Founded in August 2003 as a foursome, Mary Romas, who played in The Plath with Mitchell, left the band in December 2004. “Mary just wasn’t happy and decided she needed to leave,” says Mitchell. “We decided not to replace her because it would have been really weird. We dropped a couple of songs from our set, rearranged a few and adjusted our levels.”

But they never adjusted their unapologetic musical and lyrical approach. “Some of our songs are about relationships – sexual, platonic or otherwise. They’re about smashing stereotypes of how women are supposed to act.
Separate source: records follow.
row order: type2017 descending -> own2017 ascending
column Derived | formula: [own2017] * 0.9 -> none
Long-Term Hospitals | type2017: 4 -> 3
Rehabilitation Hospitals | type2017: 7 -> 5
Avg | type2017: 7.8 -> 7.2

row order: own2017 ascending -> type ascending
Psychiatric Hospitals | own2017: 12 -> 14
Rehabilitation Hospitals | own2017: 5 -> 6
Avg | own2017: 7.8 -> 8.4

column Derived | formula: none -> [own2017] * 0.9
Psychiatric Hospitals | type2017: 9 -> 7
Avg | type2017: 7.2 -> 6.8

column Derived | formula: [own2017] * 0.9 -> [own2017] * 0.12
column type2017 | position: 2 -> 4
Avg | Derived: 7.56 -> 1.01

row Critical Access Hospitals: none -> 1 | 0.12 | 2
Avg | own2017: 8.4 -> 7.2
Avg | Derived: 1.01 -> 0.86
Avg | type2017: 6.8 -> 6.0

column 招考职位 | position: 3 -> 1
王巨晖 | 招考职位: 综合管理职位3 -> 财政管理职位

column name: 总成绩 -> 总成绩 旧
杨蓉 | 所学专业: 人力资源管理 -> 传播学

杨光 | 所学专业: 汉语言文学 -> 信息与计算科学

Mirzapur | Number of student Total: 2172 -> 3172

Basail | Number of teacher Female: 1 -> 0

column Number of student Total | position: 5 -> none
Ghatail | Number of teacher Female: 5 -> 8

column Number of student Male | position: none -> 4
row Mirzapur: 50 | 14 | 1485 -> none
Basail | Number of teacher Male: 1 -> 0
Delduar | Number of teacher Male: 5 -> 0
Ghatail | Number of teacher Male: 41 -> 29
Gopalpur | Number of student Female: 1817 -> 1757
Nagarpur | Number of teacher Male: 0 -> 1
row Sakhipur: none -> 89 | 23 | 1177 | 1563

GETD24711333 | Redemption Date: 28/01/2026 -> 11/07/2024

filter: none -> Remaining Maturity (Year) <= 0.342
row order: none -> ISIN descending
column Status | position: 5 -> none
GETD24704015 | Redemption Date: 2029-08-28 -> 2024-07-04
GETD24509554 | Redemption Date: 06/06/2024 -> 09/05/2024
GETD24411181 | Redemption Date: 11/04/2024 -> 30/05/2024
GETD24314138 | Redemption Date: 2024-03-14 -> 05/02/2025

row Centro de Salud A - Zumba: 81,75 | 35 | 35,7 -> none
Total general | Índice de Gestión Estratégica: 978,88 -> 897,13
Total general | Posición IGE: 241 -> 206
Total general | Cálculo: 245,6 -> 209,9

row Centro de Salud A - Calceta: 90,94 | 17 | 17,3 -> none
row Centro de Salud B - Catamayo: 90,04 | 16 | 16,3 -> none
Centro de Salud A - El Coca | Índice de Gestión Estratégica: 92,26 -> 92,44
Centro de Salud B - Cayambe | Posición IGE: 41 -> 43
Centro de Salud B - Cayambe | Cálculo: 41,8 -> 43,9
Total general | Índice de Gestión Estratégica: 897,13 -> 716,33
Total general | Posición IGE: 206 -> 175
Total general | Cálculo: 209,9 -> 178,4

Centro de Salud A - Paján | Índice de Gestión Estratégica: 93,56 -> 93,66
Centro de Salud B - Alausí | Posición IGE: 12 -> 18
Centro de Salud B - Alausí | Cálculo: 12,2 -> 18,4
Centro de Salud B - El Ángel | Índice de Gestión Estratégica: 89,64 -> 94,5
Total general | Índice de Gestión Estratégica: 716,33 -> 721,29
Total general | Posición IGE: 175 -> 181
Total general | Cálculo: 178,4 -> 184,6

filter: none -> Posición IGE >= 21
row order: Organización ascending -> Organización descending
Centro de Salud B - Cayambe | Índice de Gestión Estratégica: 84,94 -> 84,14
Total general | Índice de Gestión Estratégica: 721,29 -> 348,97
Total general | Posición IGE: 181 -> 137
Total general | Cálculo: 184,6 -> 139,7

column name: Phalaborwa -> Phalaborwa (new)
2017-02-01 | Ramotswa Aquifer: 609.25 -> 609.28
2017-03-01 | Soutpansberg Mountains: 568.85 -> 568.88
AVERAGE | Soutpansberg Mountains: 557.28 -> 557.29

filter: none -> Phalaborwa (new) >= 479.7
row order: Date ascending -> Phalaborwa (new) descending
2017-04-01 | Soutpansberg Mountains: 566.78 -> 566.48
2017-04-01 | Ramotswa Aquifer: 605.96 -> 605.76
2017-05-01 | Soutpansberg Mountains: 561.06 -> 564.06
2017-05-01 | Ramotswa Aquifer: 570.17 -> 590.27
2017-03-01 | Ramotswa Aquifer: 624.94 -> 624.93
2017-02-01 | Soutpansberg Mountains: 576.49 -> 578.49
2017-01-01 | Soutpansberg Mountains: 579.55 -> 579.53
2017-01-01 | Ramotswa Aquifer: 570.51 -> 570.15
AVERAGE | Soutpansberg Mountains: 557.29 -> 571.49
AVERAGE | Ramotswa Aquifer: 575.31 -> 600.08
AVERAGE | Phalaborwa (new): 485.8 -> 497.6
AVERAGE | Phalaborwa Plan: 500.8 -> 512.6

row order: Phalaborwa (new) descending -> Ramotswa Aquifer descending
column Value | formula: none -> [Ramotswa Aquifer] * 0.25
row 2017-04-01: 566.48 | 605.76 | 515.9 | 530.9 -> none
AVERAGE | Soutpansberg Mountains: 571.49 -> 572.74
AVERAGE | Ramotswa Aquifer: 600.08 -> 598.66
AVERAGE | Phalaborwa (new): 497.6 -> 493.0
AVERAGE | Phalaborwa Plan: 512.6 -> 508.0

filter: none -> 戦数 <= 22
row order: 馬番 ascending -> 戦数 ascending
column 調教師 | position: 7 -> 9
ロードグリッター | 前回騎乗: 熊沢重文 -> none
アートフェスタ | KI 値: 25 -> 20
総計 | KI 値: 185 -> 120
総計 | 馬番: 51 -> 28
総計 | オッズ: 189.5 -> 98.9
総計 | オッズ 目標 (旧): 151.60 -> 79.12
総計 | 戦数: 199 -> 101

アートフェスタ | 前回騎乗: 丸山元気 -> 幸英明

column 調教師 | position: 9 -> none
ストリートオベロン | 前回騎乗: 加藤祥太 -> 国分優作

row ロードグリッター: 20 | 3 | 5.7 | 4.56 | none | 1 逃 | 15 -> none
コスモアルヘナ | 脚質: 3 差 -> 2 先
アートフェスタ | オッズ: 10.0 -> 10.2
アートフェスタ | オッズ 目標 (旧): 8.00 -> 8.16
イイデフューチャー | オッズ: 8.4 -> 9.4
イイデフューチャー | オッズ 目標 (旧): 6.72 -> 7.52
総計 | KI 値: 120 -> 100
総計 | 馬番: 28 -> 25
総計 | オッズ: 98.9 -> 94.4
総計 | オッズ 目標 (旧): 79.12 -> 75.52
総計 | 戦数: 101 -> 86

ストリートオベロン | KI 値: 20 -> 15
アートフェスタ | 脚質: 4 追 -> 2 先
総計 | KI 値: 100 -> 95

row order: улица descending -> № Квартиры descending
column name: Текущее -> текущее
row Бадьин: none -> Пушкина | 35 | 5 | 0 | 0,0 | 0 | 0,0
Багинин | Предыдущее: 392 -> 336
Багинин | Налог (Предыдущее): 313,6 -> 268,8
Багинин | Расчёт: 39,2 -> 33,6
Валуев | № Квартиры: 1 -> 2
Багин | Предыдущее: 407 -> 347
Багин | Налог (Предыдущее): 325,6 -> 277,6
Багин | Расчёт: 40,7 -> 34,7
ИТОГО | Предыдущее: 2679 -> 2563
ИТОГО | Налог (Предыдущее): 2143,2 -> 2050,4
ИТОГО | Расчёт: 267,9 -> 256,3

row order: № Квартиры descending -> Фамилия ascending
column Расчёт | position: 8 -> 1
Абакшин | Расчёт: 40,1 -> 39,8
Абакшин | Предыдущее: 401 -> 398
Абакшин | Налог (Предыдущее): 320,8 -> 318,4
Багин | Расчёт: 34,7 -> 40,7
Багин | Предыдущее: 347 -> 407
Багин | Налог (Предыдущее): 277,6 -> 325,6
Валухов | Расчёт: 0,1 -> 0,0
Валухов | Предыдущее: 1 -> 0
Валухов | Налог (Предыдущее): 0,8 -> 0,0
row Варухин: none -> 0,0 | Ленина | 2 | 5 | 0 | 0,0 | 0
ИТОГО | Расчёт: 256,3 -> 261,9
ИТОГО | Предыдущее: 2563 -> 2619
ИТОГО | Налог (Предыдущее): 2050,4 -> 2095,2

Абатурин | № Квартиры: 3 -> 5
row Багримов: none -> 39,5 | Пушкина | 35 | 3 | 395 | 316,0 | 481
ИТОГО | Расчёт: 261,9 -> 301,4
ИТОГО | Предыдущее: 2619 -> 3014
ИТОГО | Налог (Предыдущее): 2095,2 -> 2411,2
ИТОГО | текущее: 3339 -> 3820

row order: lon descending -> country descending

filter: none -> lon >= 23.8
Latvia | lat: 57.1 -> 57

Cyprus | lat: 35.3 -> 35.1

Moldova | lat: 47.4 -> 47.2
In ‘Going Down With Cougar Party’ we sing, ‘If you don’t go down, get out.’ Women shouldn’t be ashamed of having sex or being called a slut. It’s also about being honest and telling the person you’re having sex with what you want.

“Other songs are about playing in and going to shows in very male-dominated spaces. In ‘1 2 3 Go! Circle Pit,’ we say, “Add some ladies to your lineup.” This is a tricky one because we don’t want to be added to any lineup as the token girl band, but we don’t want to be excluded just because we’re girls.

“Certain communities still have some work to do. We almost didn’t play one of our first shows because we were told, ‘Bros before hos.’ We ended up playing at the last minute because one of the all-male bands couldn’t get over the border. Instead of boycotting it, we wanted to prove that their initial choice was obviously wrong and that we could play just as loud and hard as they could.”